A parlare dei veleni mongoli è perfino il Newsweek, che gli dedica un lungo pezzo sul campo: “Un inquinamento mortale sta diventando il maggior problema della Mongolia”.

«Sembra che siamo quasi al crepuscolo – si legge nel reportage di Eleanor Ross – ma in realtà sono soltanto le 11 del mattino a Ulaanbaatar, la capitale in rapida ascesa della Mongolia. La luce cala trasformandosi in una gialla foschia attorno ai centri suburbani. Nuvole di carbone riempiono l’aria, intervallate da un acre odore che pizzica la gola e che sa di plastica bruciata».

Ti accorgi subito di quando la qualità dell’aria peggiora perché «le strade si riempiono di gente che indossa mascherine rosse, blu o grigie».

La descrizione della capitale prosegue, e lo spettacolo è agghiacciante: la gente che si è trasferita dalle campagne alle città, vive nelle caratteristiche tende, ma all’ombra dei grattacieli.

«Il centro presenta moderni grattacieli che si affacciano su un mare di blocchi di torri sovietiche. Dietro questa apparente modernità si nascondono 180mila gers (le tende mongole, ndr), le case dei nuovi arrivati».

Il riscaldamento dei poveri è fatto con pericolose stufe a carbone.

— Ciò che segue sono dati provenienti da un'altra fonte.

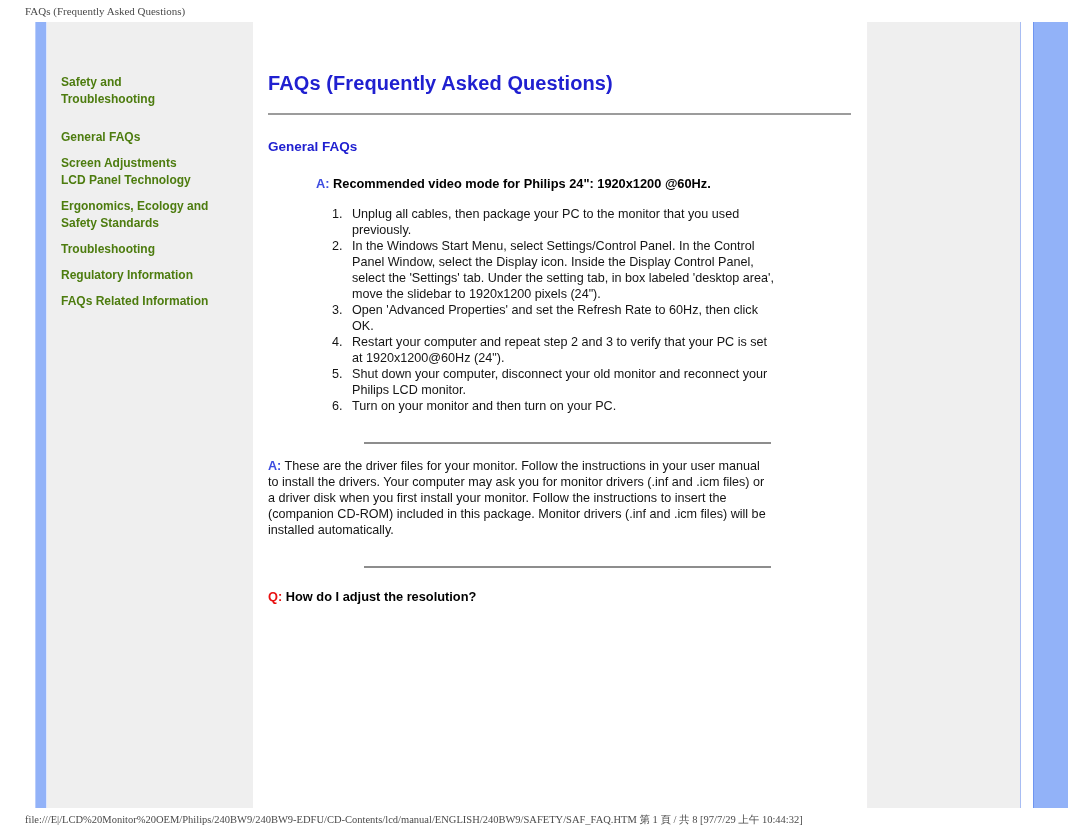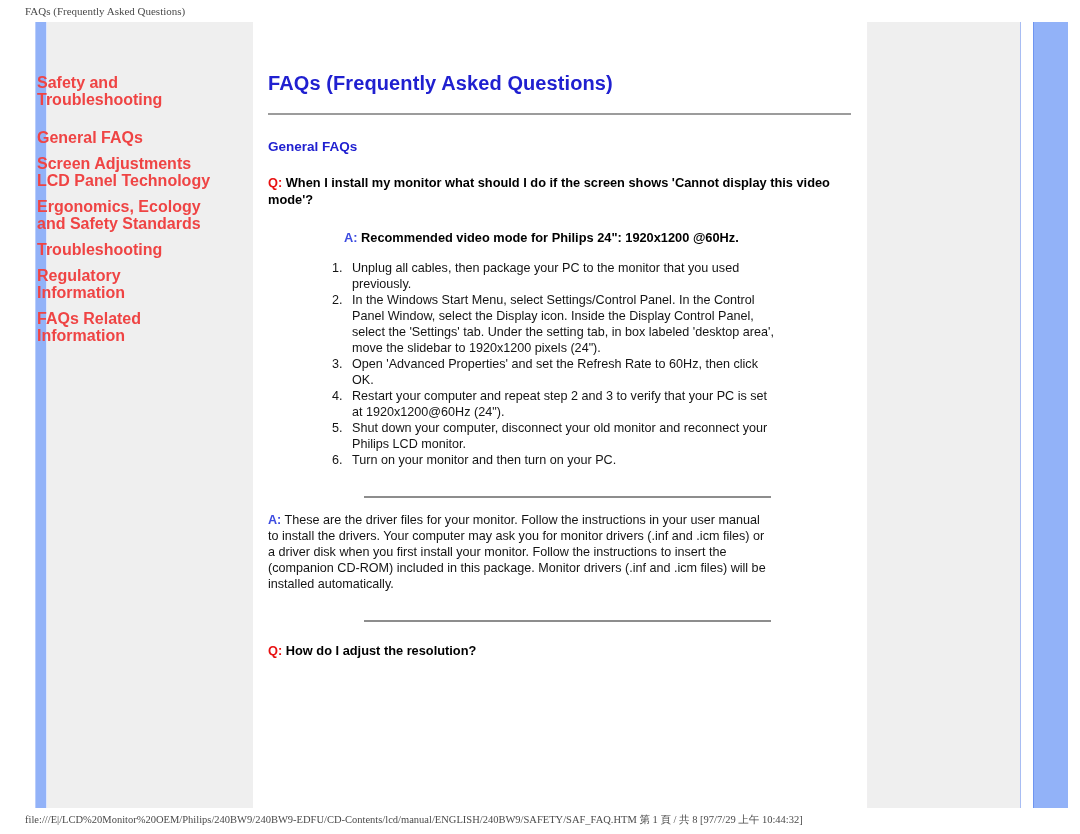--- a/index.html
+++ b/index.html
@@ -70,12 +70,13 @@
   }
   .nav-link {
     display: block;
-    color: #ef4444;
-    font-size: 16px;
+    color: #4d7c0f;
+    font-size: 12px;
     font-weight: bold;
     line-height: 17px;
     text-decoration: none;
     cursor: pointer;
+    padding-left: 24px;
   }
   .nav-link.top { margin-bottom: 21px; }
   .nav-gap-sm { margin-top: 8px; }

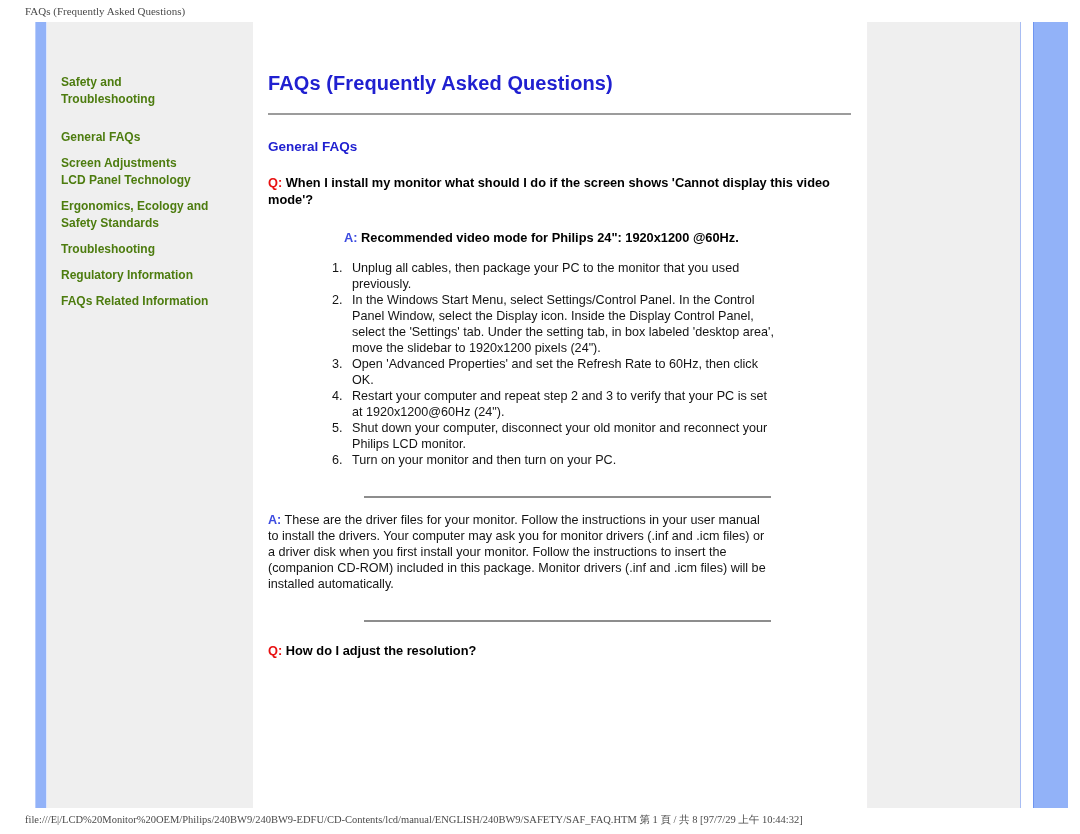--- a/index.html
+++ b/index.html
@@ -253,10 +253,6 @@
 
       <h2 class="section-title">General FAQs</h2>
 
-      <div class="q-block">
-        <span class="q-marker">Q:</span>
-        <span>When I install my monitor what should I do if the screen shows 'Cannot display this video mode'?</span>
-      </div>
 
       <div class="a-head">
         <span class="a-marker">A:</span>

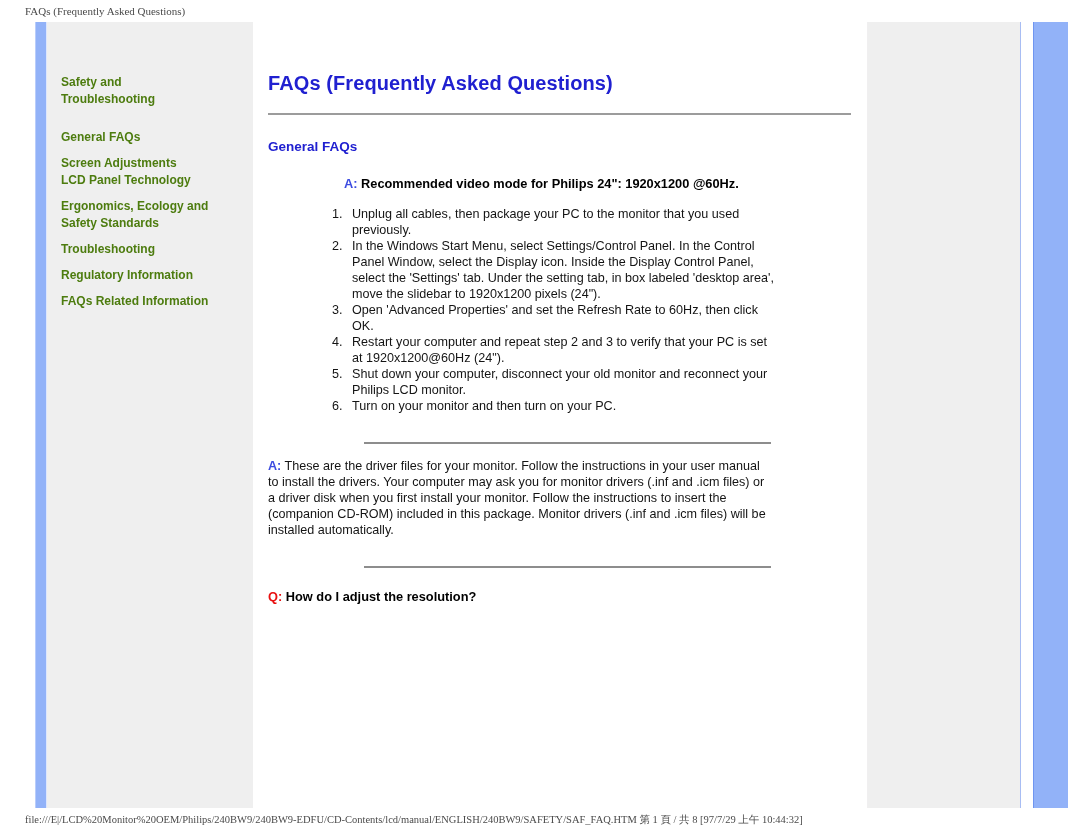--- a/index.html
+++ b/index.html
@@ -139,7 +139,7 @@
 
   .a-head {
     margin-top: 21px;
-    margin-left: 76px;
+    margin-left: 48px;
     font-size: 12.8px;
     font-weight: bold;
     color: #000000;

Infine c’è un altro Paese pericoloso: l’aria indonesiana è irrespirabile. Questo è il terzo Paese più inquinato al mondo e corre ai ripari in vista dei Giochi asiatici (le Olimpiadi d’inverno in Corea del Sud).

«Alcuni attivisti del Clean Air Movement – scrive The Jakarta Post – hanno sollecitato il governo indonesiano a porre attenzione alla qualità dell’aria a Jakarta, in vista dei giochi, dato l’altissimo livello di inquinamento atmosferico».